Stock-Based Compensation

The Company accounts for stock-based compensation by measuring and recognizing compensation expense for all share-based awards made to employees and non-employees based on estimated grant-date fair values. The Company uses the straight-line method to allocate compensation cost to reporting periods over the requisite service period, which is generally the vesting period. The Company recognizes actual forfeitures by reducing the stock-based compensation in the same period as the forfeitures occur. The Company estimates the fair value of share-based awards to employees and non-employees using the Black-Scholes option pricing model. The Black-Scholes option pricing model requires the input of subjective assumptions, including fair value of common stock, expected term, expected volatility, risk-free interest rate, and expected dividend yield, which are described in greater detail below.

 

F-13


Table of Contents

NOTES TO THE FINANCIAL STATEMENTS

(Information as of March 31, 2021 and thereafter and for the three months ended March 31, 2020 and 2021 is unaudited; all tabular amounts presented in thousands, except share, per share and number of years)

 

Estimating the fair value of equity-settled awards as of the grant date using the Black-Scholes option pricing model is affected by assumptions regarding a number of complex variables. Changes in the assumptions can materially affect the fair value and ultimately how much stock-based compensation is recognized. These inputs are subjective and generally require significant analysis and judgment to develop. These inputs are as follows:

 

   

Fair value of common stock—There has been no public market for the Company’s common stock to date. The exercise price of the Company’s grants was determined by the Company’s board of directors based in part on valuations of the Company’s common stock prepared by a third-party valuation specialist. In connection with the preparation of the financial statements for the year ended December 31, 2020 and the three months ended March 31, 2021, the Company performed a retrospective review of the fair value of its common stock related to the current events available. Based on this review, the Company recorded stock compensation as reflected in the financial statements.

 

   

Expected term—The expected term represents the average period that the Company’s options granted are expected to be outstanding and is determined using the simplified method (based on the mid-point between the weighted-average vesting date and the end of the contractual term). The Company has very limited historical information to develop reasonable expectations about future exercise patterns and post-vesting employment termination behavior for its stock option grants.

 

   

Expected volatility—Since the Company has been a privately-held company and has not had any trading history for its common stock, the expected volatility was estimated based on the historical average volatility for comparable publicly traded life sciences technology companies over a period equal to the expected term of the stock option grants. The comparable companies were chosen based on their similar size, life cycle stage, or area of specialty. The Company will continue to apply this process until enough historical information regarding the volatility of its own stock price becomes available.

 

   

Risk-free interest rate—The risk-free interest rate is based on the U.S. Treasury zero coupon issues in effect at the time of grant for periods corresponding with the expected term of the options.

 

   

Expected dividend yield—The Company has never paid dividends on its common stock and have no plans to pay dividends on its common stock. Therefore, the Company used an expected dividend yield of zero.
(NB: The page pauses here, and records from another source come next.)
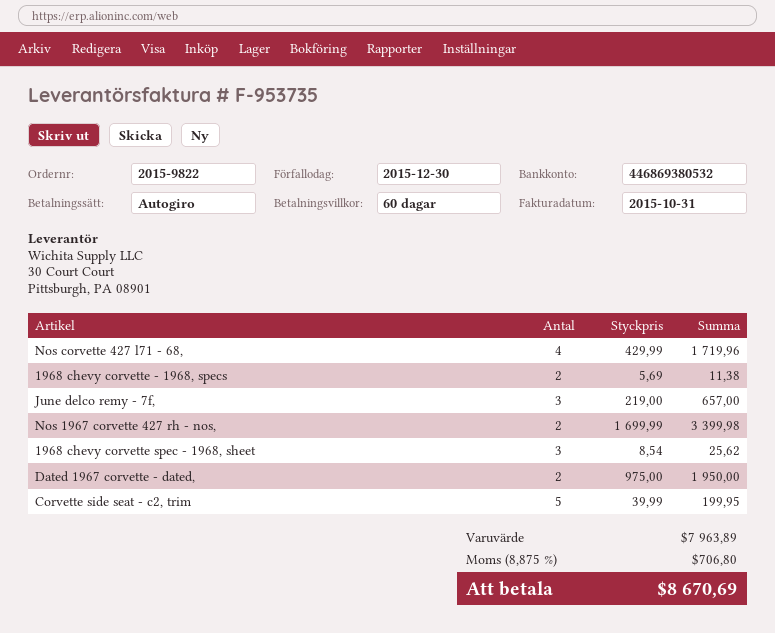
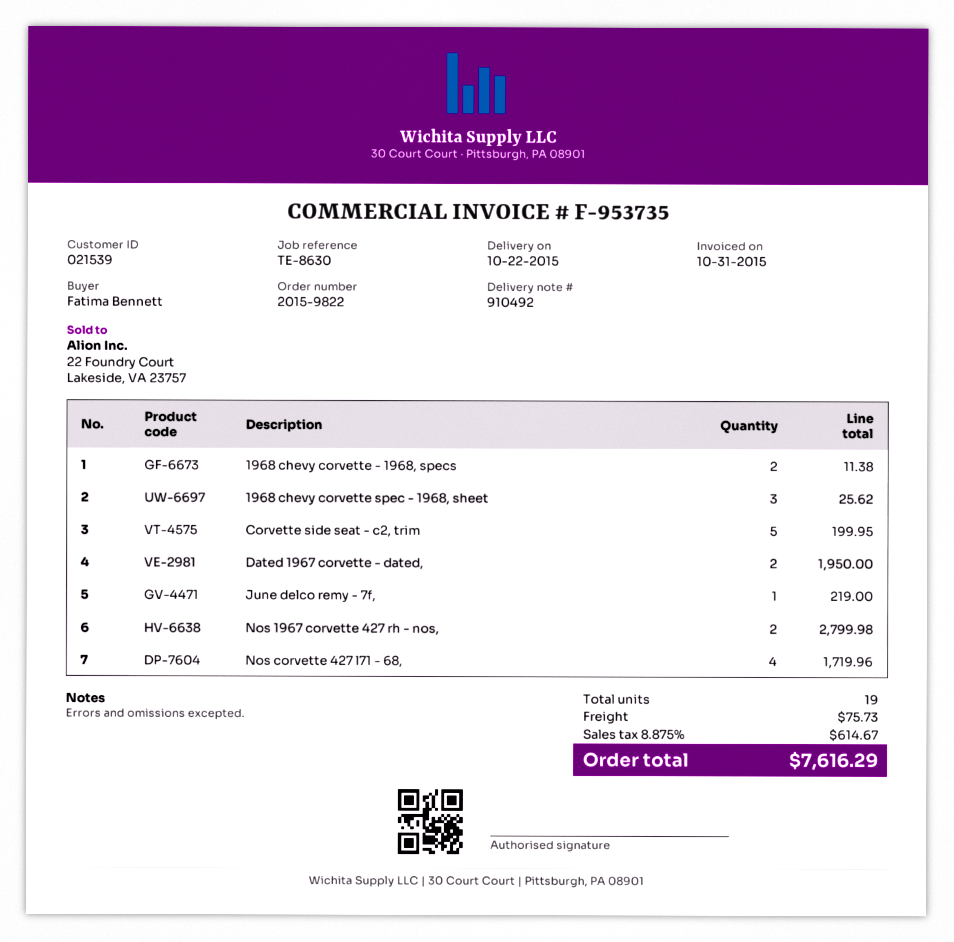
June delco remy - 7f,: 3 for 657.00 -> 1 for 219.00
Nos 1967 corvette 427 rh - nos,: 2 for 3399.98 -> 2 for 2799.98
shipping: none -> 75.73
tax: 8.875% = 706.80 -> 8.875% = 614.67
total: 8670.69 -> 7616.29

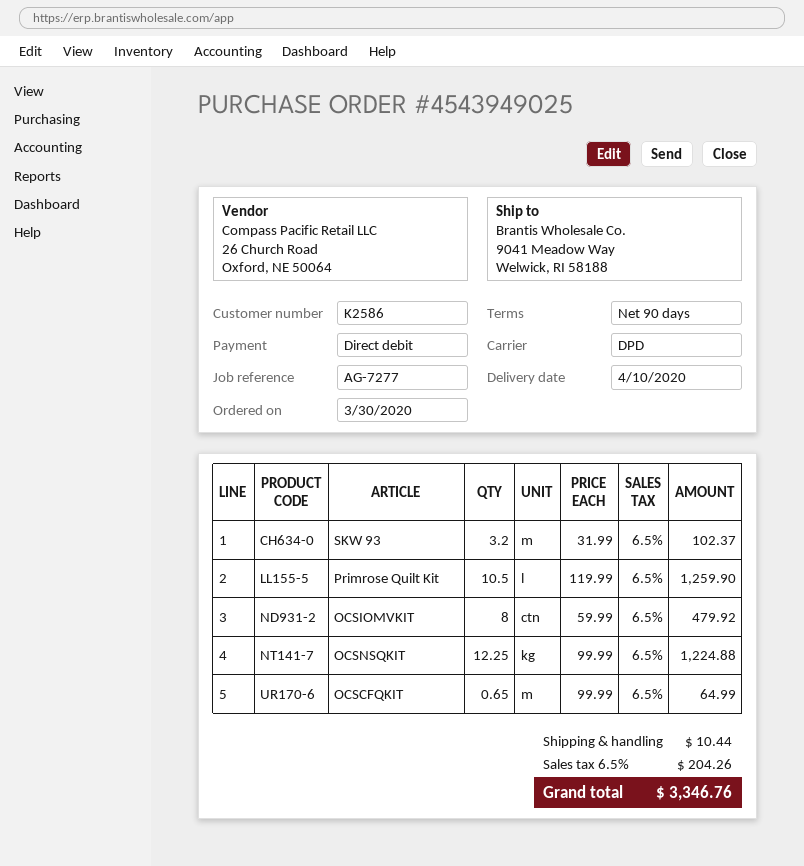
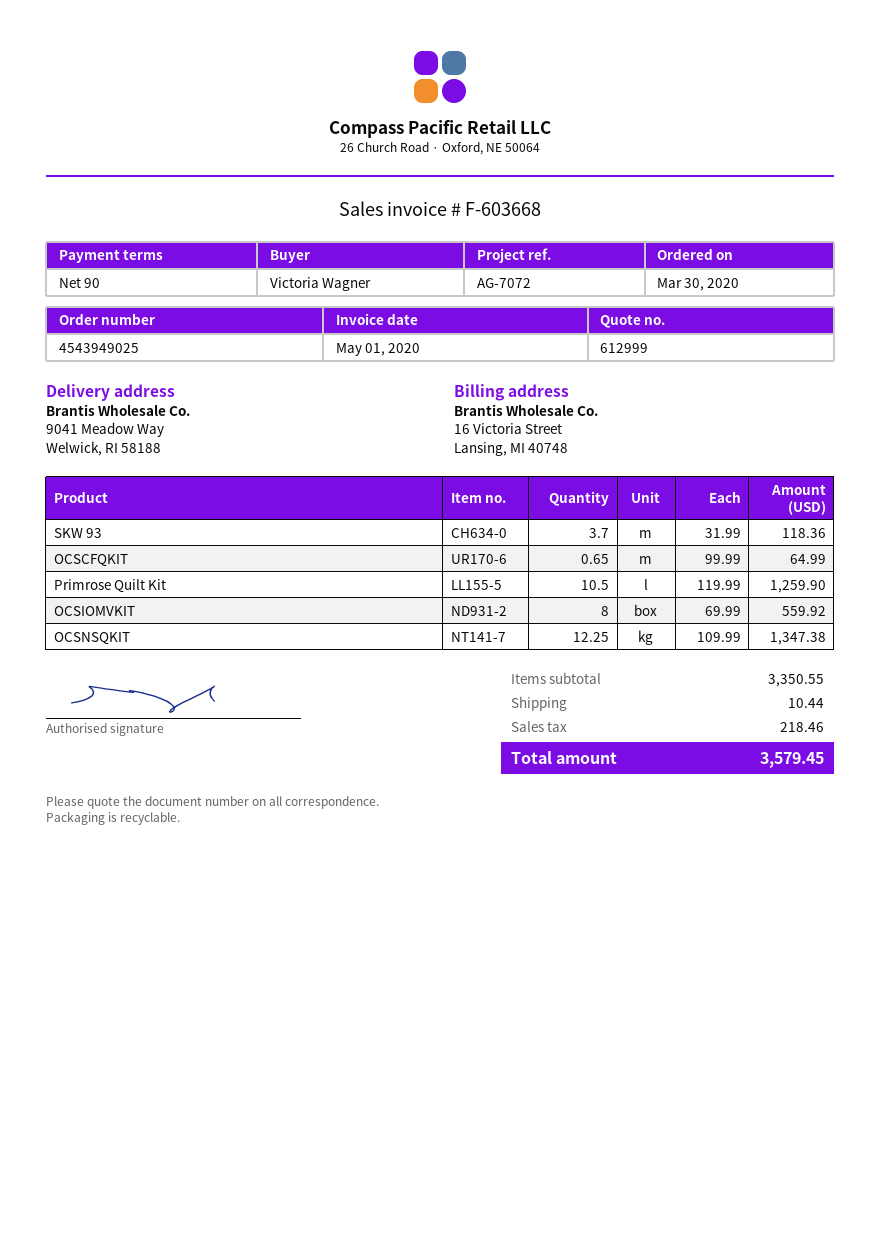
reference: AG-7277 -> AG-7072
SKW 93: 3.2 x 31.99 = 102.37 -> 3.7 x 31.99 = 118.36
OCSIOMVKIT: 8 x 59.99 = 479.92 -> 8 x 69.99 = 559.92
OCSNSQKIT: 12.25 x 99.99 = 1224.88 -> 12.25 x 109.99 = 1347.38
tax: 204.26 -> 218.46
total: 3346.76 -> 3579.45

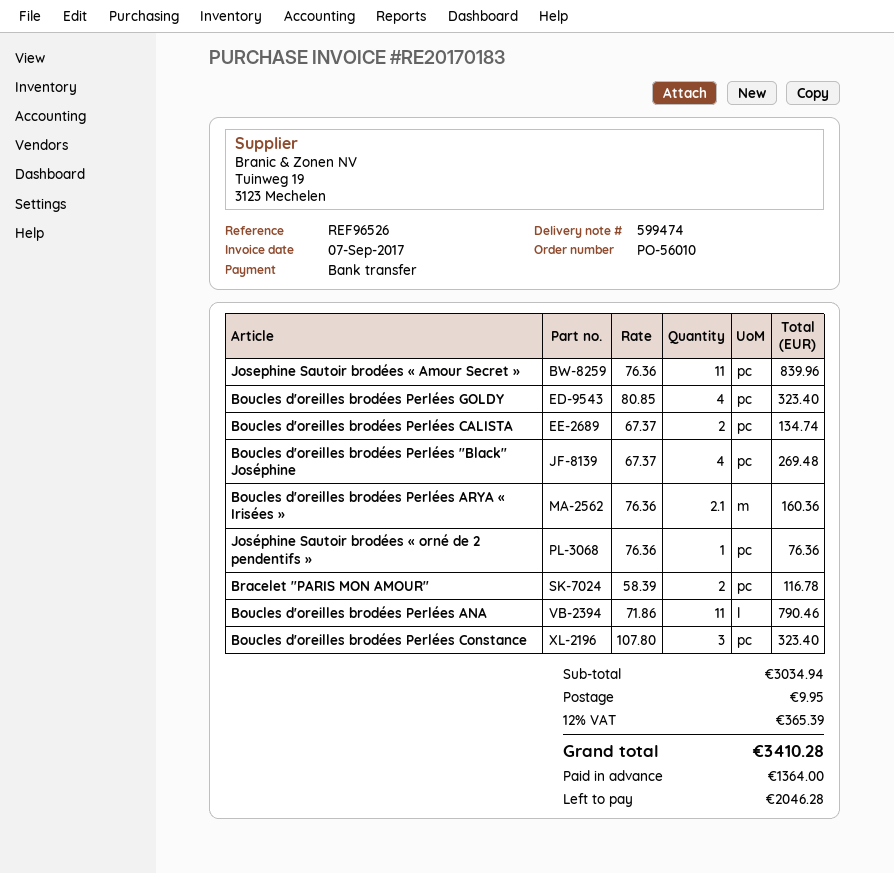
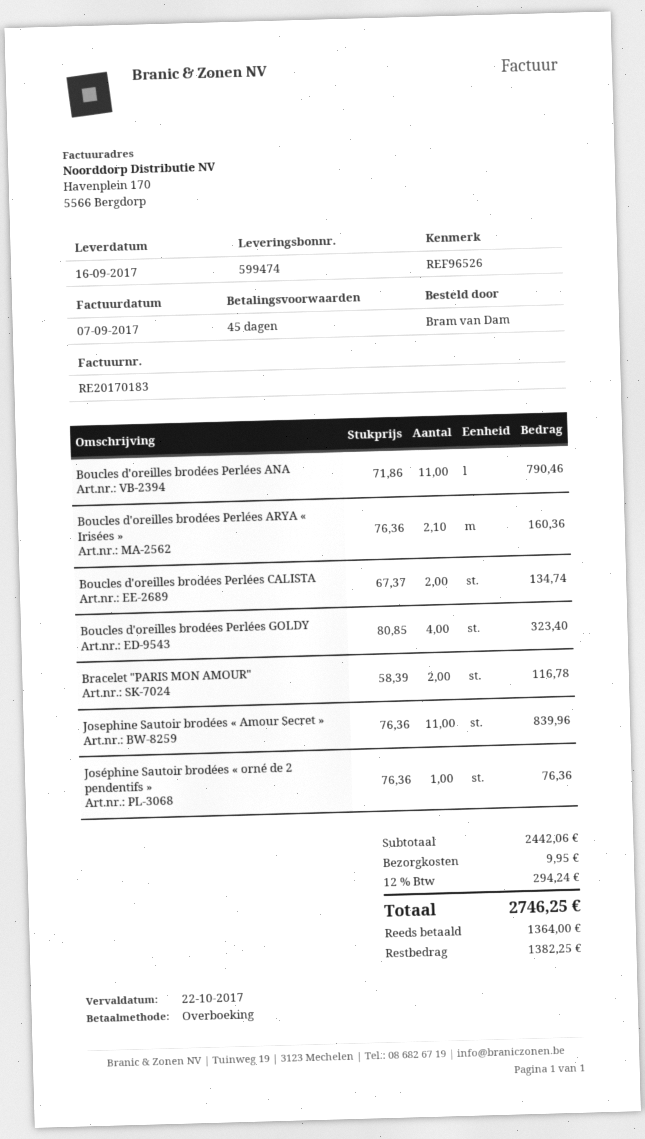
Boucles d'oreilles brodées Perlées "Black" Joséphine: 4 x 67.37 = 269.48 -> none
Boucles d'oreilles brodées Perlées Constance: 3 x 107.80 = 323.40 -> none
subtotal: 3034.94 -> 2442.06
tax: 12% = 365.39 -> 12% = 294.24
total: 3410.28 -> 2746.25
balance: 2046.28 -> 1382.25

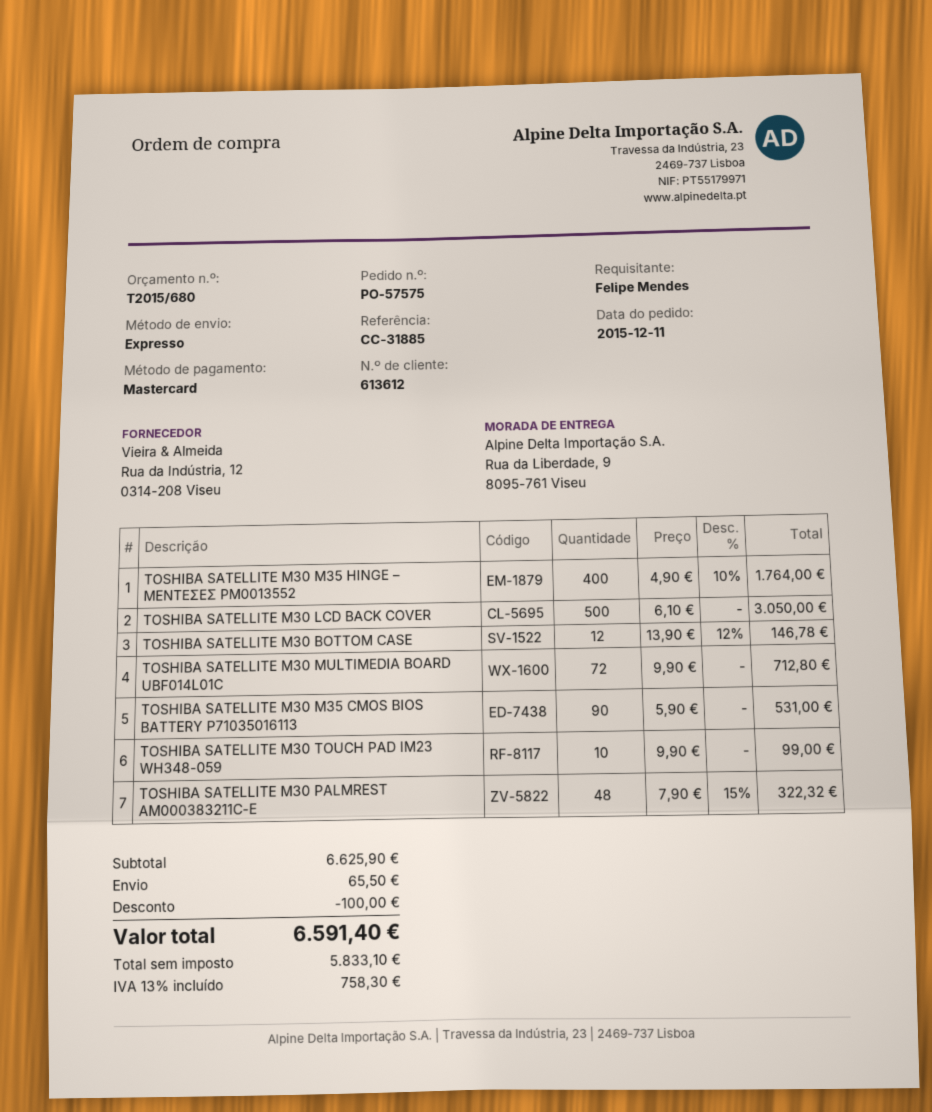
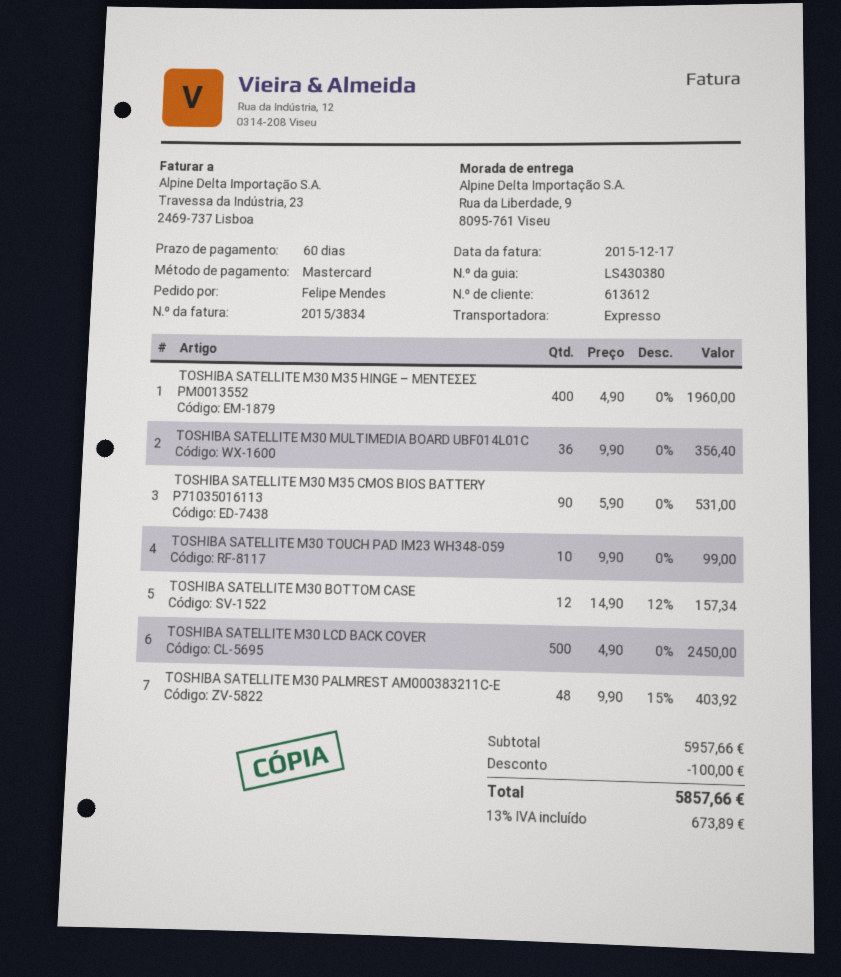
TOSHIBA SATELLITE M30 M35 HINGE – ΜΕΝΤΕΣΕΣ PM0013552: 400 x 4.90 - 10% = 1764.00 -> 400 x 4.90 = 1960.00
TOSHIBA SATELLITE M30 LCD BACK COVER: 500 x 6.10 = 3050.00 -> 500 x 4.90 = 2450.00
TOSHIBA SATELLITE M30 BOTTOM CASE: 12 x 13.90 - 12% = 146.78 -> 12 x 14.90 - 12% = 157.34
TOSHIBA SATELLITE M30 MULTIMEDIA BOARD UBF014L01C: 72 x 9.90 = 712.80 -> 36 x 9.90 = 356.40
TOSHIBA SATELLITE M30 PALMREST AM000383211C-E: 48 x 7.90 - 15% = 322.32 -> 48 x 9.90 - 15% = 403.92
subtotal: 6625.90 -> 5957.66
shipping: 65.50 -> none
tax: 13% = 758.30 -> 13% = 673.89
total: 6591.40 -> 5857.66

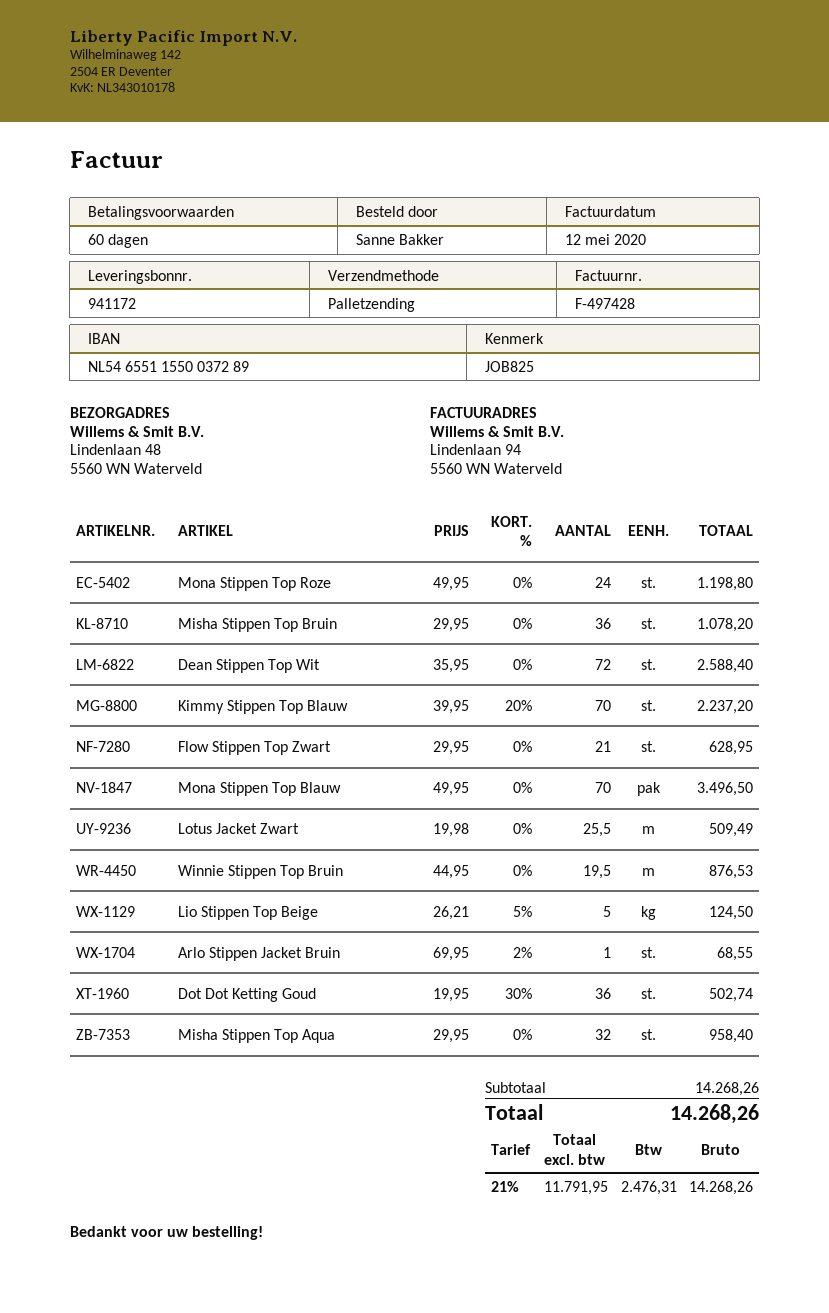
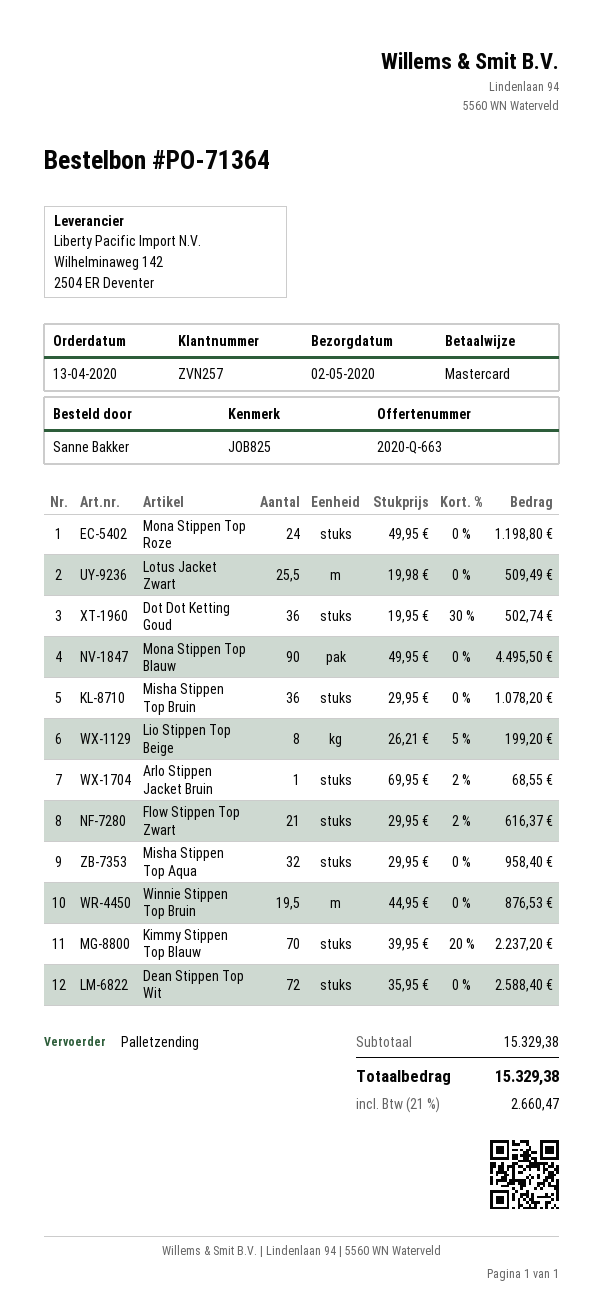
Flow Stippen Top Zwart: 21 x 29.95 = 628.95 -> 21 x 29.95 - 2% = 616.37
Mona Stippen Top Blauw: 70 x 49.95 = 3496.50 -> 90 x 49.95 = 4495.50
Lio Stippen Top Beige: 5 x 26.21 - 5% = 124.50 -> 8 x 26.21 - 5% = 199.20
subtotal: 14268.26 -> 15329.38
tax: 21% = 2476.31 -> 21% = 2660.47
total: 14268.26 -> 15329.38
For options granted to non-employee consultants, the fair value of these options is also measured using the Black-Scholes option pricing model reflecting the same assumptions as applied to employee options in each of the reported periods, other than the expected term which is assumed to be the remaining contractual life of the option.

The Company will continue to use judgment in evaluating the expected volatility, expected terms, and interest rates utilized for its stock-based compensation calculations on a prospective basis. Assumptions the Company used in applying the Black-Scholes option pricing model to determine the estimated fair value of its stock options granted involve inherent uncertainties and the application of significant judgment. As a result, if factors or expected outcomes change and the Company uses significantly different assumptions or estimates, its equity-based compensation could be materially different.

Income Taxes

The Company accounts for income taxes under the asset and liability method, which requires the recognition of deferred tax assets and liabilities for the expected future tax consequences of events that have been included in the financial statements. Under this method, deferred tax assets and liabilities are determined on the basis of the differences between the financial statements and tax basis of assets and liabilities using enacted tax rates in effect for the year in which the differences are expected to reverse. The effect of a change in tax rates on deferred tax assets and liabilities is recognized as income or expense in the period that includes the enactment date.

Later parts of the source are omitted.